### Raw data
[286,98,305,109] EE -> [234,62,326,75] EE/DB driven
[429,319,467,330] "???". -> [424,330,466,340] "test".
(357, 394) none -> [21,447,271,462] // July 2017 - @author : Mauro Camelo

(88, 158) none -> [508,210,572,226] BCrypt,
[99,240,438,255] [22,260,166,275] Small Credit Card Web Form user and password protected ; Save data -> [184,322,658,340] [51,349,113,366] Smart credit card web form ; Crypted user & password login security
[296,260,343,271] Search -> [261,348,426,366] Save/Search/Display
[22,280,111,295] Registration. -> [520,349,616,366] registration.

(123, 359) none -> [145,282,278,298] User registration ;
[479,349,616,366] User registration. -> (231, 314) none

--

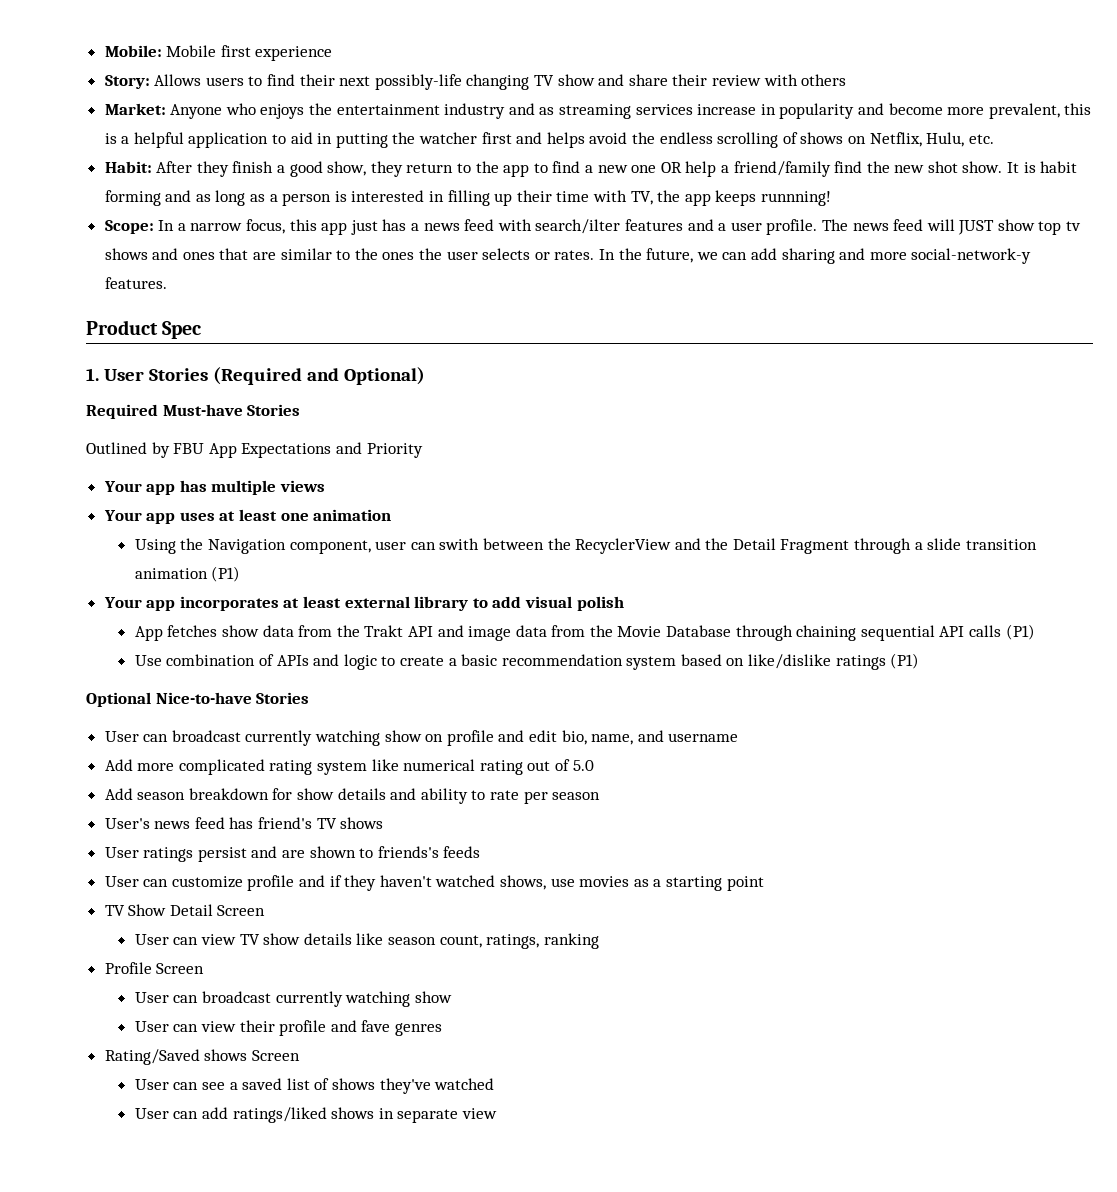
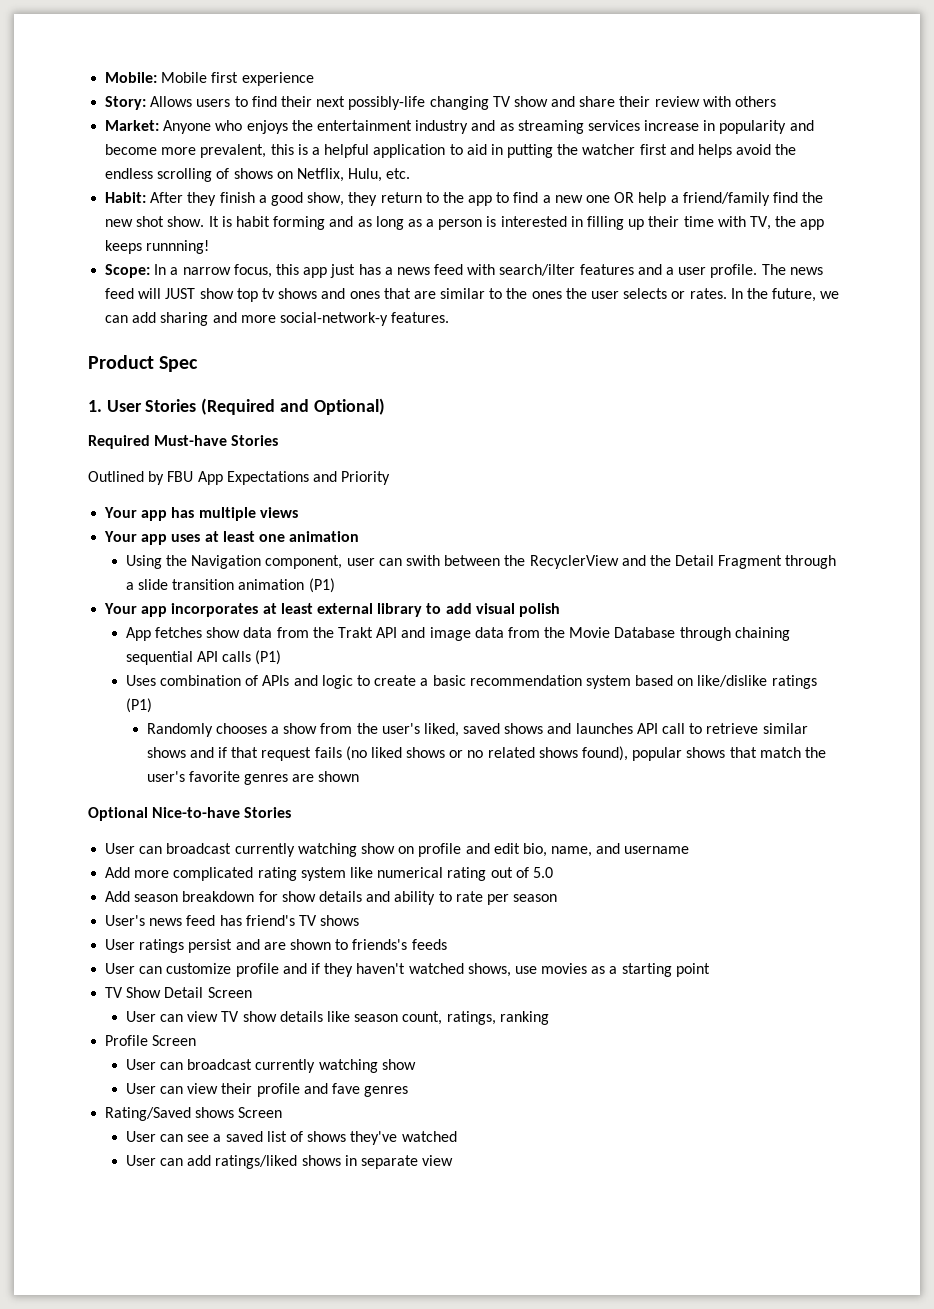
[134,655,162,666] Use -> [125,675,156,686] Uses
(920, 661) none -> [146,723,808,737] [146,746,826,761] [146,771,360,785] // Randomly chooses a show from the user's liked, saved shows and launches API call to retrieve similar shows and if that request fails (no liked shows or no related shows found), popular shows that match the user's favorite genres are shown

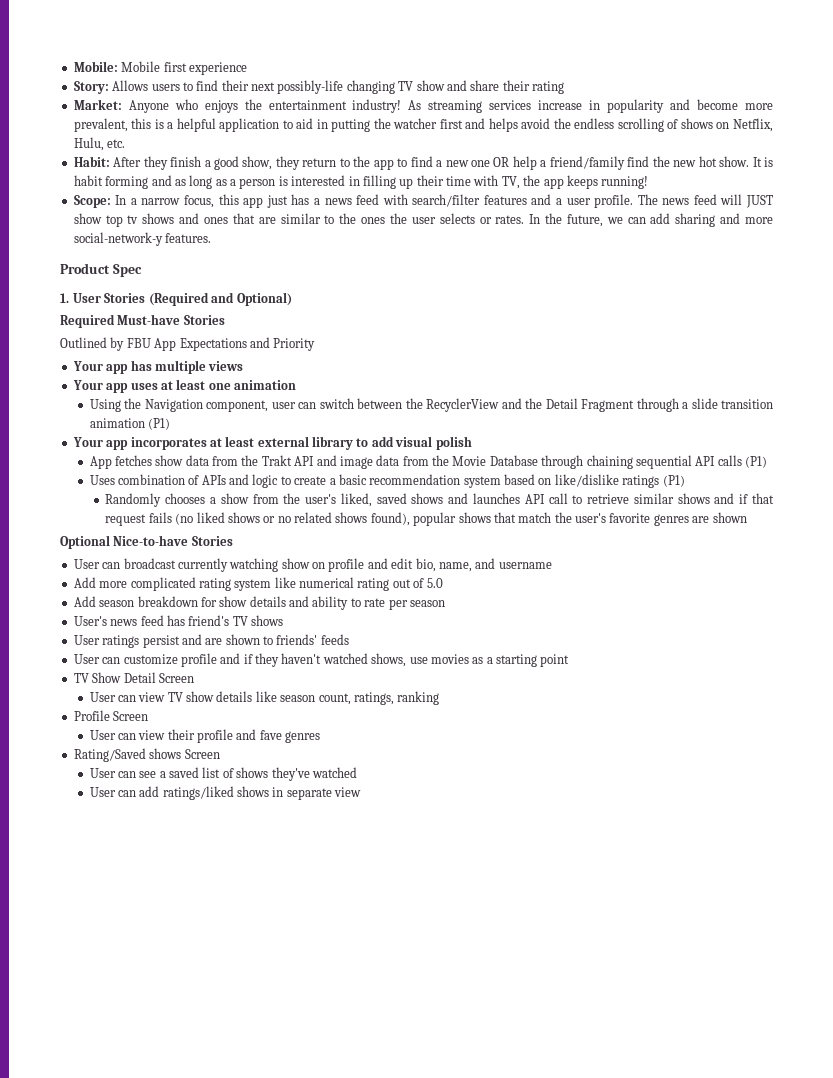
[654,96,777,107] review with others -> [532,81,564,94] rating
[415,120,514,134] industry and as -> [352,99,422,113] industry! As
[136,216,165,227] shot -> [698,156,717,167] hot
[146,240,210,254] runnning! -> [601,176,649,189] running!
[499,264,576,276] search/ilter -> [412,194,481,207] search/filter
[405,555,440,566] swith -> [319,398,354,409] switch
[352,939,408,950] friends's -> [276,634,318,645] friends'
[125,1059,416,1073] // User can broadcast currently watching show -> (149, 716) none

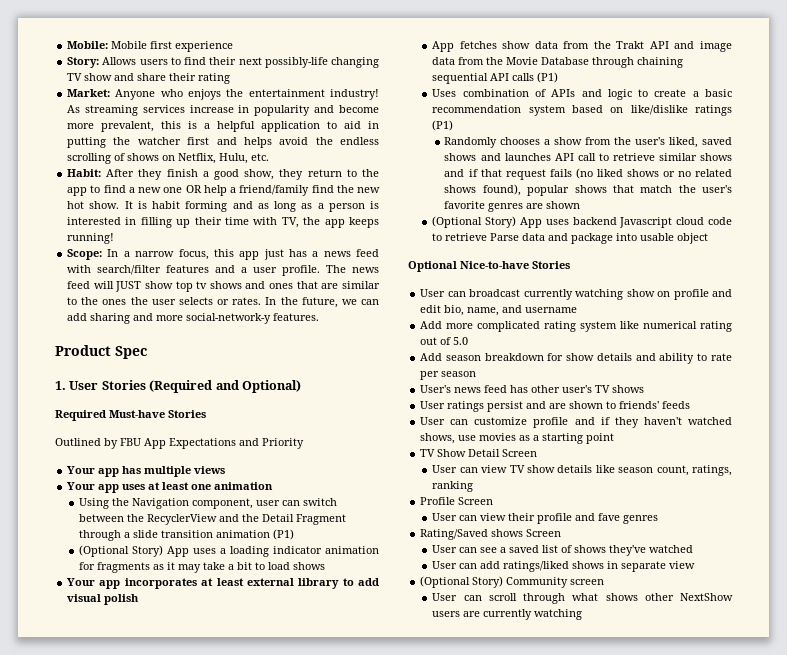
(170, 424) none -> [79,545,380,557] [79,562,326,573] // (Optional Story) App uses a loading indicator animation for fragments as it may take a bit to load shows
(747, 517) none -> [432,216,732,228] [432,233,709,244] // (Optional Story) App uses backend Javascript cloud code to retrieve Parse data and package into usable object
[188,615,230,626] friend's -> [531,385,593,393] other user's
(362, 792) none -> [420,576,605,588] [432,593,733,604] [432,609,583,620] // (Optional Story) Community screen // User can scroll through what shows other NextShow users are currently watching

--

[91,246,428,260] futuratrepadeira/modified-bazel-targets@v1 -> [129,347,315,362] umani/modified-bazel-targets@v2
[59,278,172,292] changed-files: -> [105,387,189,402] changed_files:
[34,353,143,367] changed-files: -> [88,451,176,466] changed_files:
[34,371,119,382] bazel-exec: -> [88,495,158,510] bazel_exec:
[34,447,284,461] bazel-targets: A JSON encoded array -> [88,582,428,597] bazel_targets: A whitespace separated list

### Required work
Keep to the lines above from the line with "[134,655,162,666] Use ->" to the line with "[188,615,230,626] friend's ->", and set down exactly those, inclusive, with nothing else and every picture left out.

### Response
[134,655,162,666] Use -> [125,675,156,686] Uses
(920, 661) none -> [146,723,808,737] [146,746,826,761] [146,771,360,785] // Randomly chooses a show from the user's liked, saved shows and launches API call to retrieve similar shows and if that request fails (no liked shows or no related shows found), popular shows that match the user's favorite genres are shown

[654,96,777,107] review with others -> [532,81,564,94] rating
[415,120,514,134] industry and as -> [352,99,422,113] industry! As
[136,216,165,227] shot -> [698,156,717,167] hot
[146,240,210,254] runnning! -> [601,176,649,189] running!
[499,264,576,276] search/ilter -> [412,194,481,207] search/filter
[405,555,440,566] swith -> [319,398,354,409] switch
[352,939,408,950] friends's -> [276,634,318,645] friends'
[125,1059,416,1073] // User can broadcast currently watching show -> (149, 716) none

(170, 424) none -> [79,545,380,557] [79,562,326,573] // (Optional Story) App uses a loading indicator animation for fragments as it may take a bit to load shows
(747, 517) none -> [432,216,732,228] [432,233,709,244] // (Optional Story) App uses backend Javascript cloud code to retrieve Parse data and package into usable object
[188,615,230,626] friend's -> [531,385,593,393] other user's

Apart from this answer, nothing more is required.